WHAT TO PRODUCE:
Look over the entries that follow. Report how many lines contain "specs", with nothing else.

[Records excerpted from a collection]
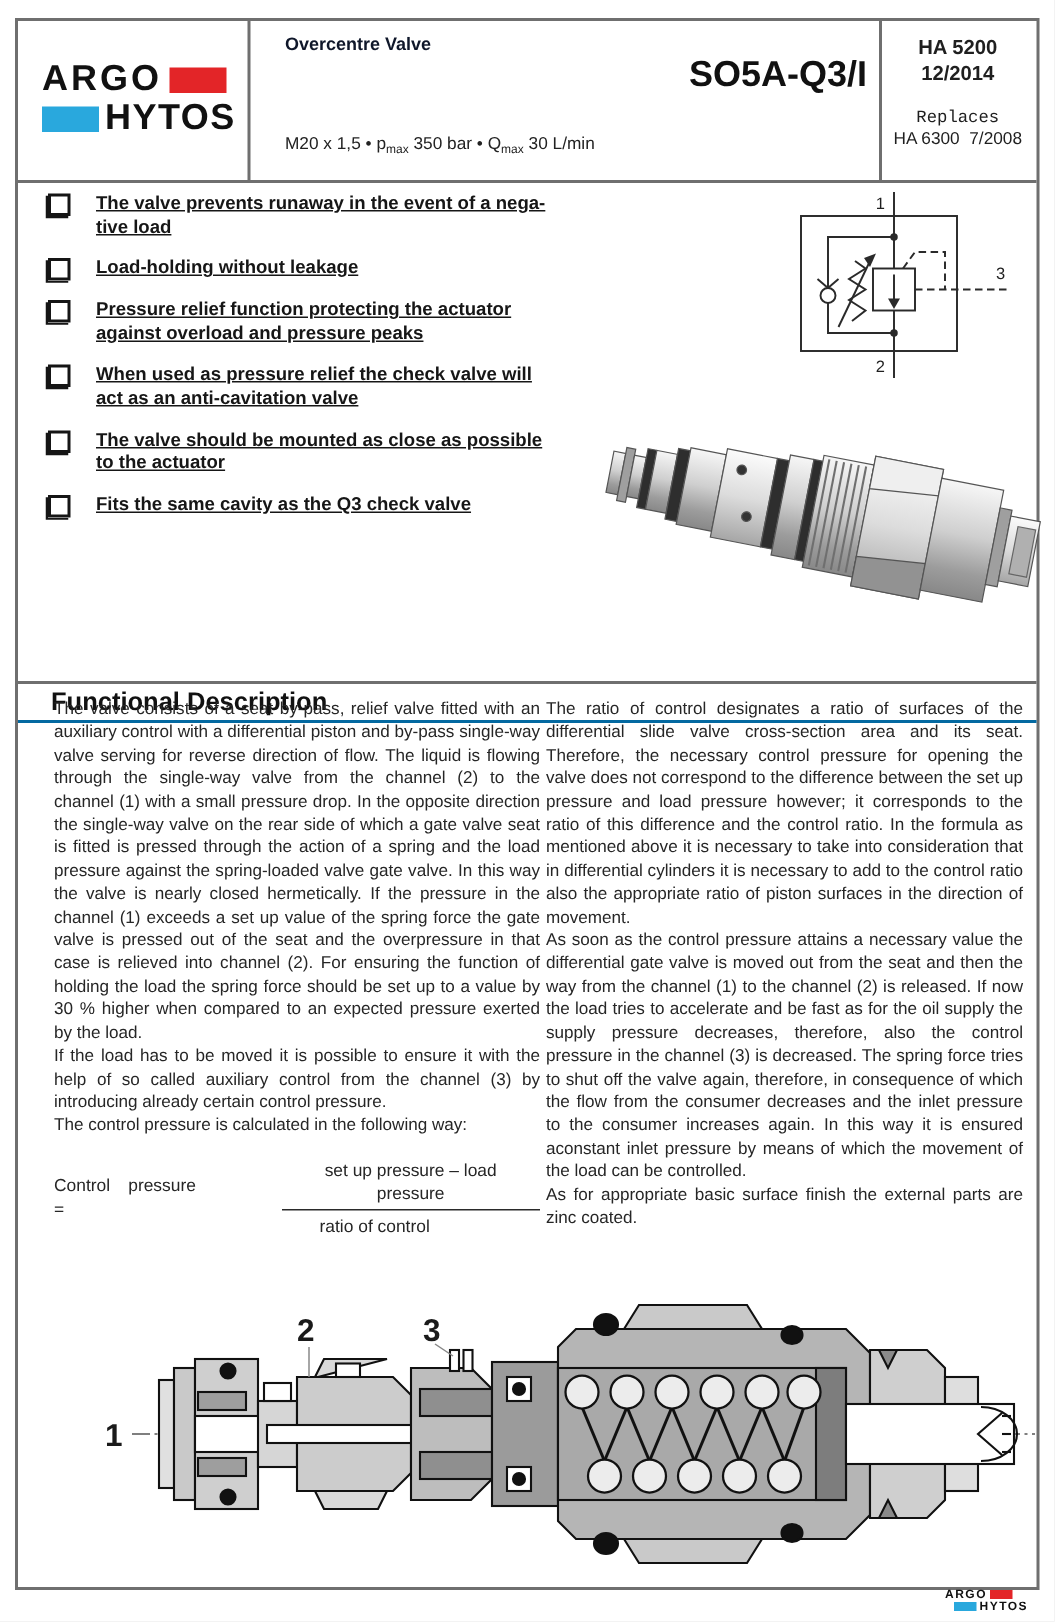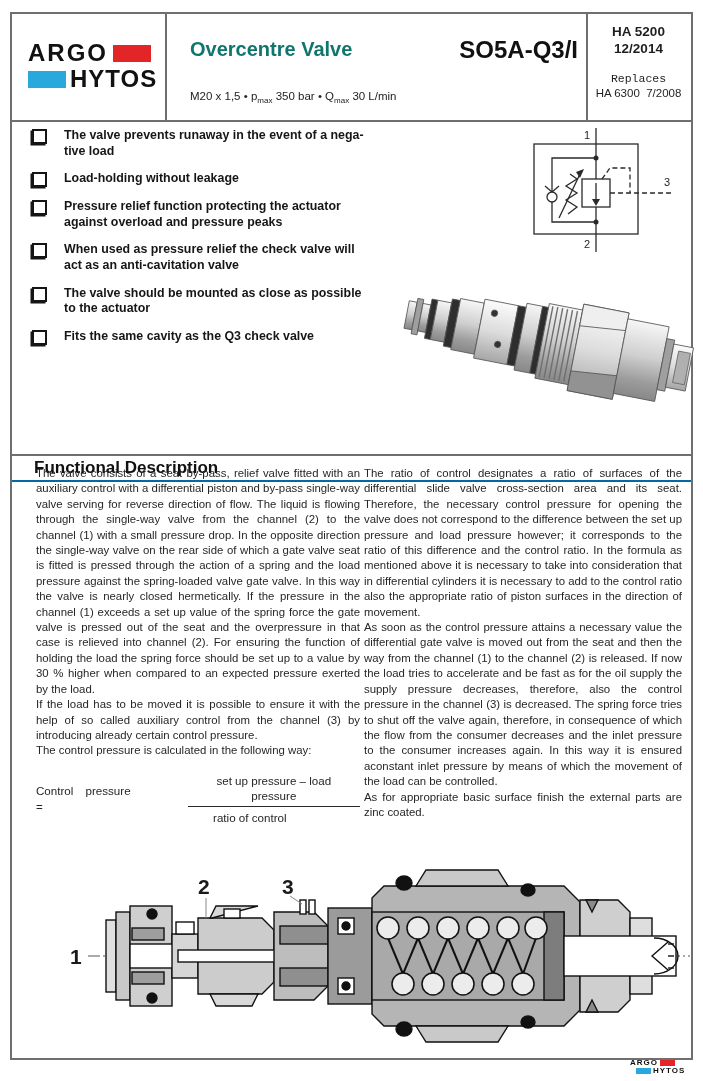--- a/index.html
+++ b/index.html
@@ -19,7 +19,7 @@
   .logo-row2{margin-left:0;}
   .logo-row2 .logo-word{letter-spacing:1px;}
 
-  .hdr-title{position:absolute;left:178px;top:24px;font-size:20px;font-weight:bold;color:#0f766e;}
+  .hdr-title{position:absolute;left:178px;top:8px;font-size:12px;font-weight:bold;color:#0f172a;}
   .hdr-specs{position:absolute;left:178px;top:76px;font-size:11.5px;color:#222;}
   .hdr-specs sub{font-size:8px;}
   .part-number{position:absolute;left:380px;top:22px;width:186px;text-align:right;

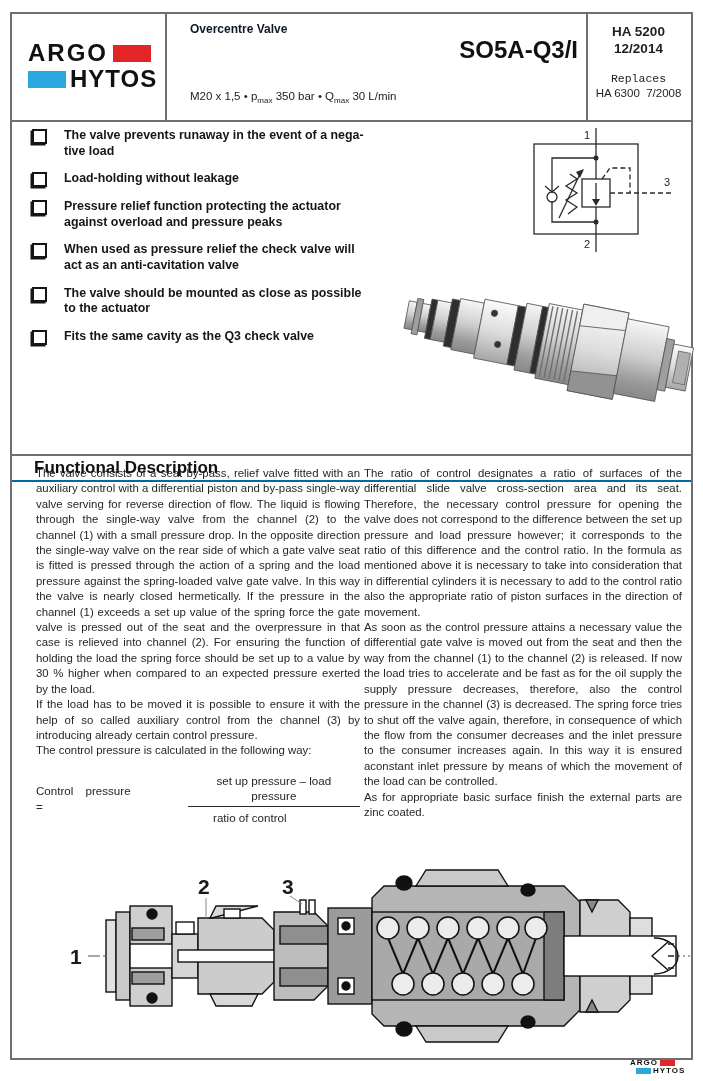--- a/index.html
+++ b/index.html
@@ -35,7 +35,7 @@
   .bullet-row{display:flex;align-items:flex-start;}
   .bullet-box{flex:0 0 auto;width:11px;height:11px;border:2px solid #151515;margin:1px 17px 0 0;
               box-shadow:-1.5px 1.5px 0 #151515;}
-  .bullet-text{font-size:12.4px;font-weight:bold;line-height:15.6px;color:#161616;white-space:pre-line;}
+  .bullet-text{font-size:12.4px;font-weight:bold;line-height:15.6px;color:#161616;white-space:pre-line;text-decoration:underline;}
 
   .schematic-svg{position:absolute;left:494px;top:114px;}
   .photo-svg{position:absolute;left:386px;top:240px;}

ANSWER TO THIS EXERCISE:
2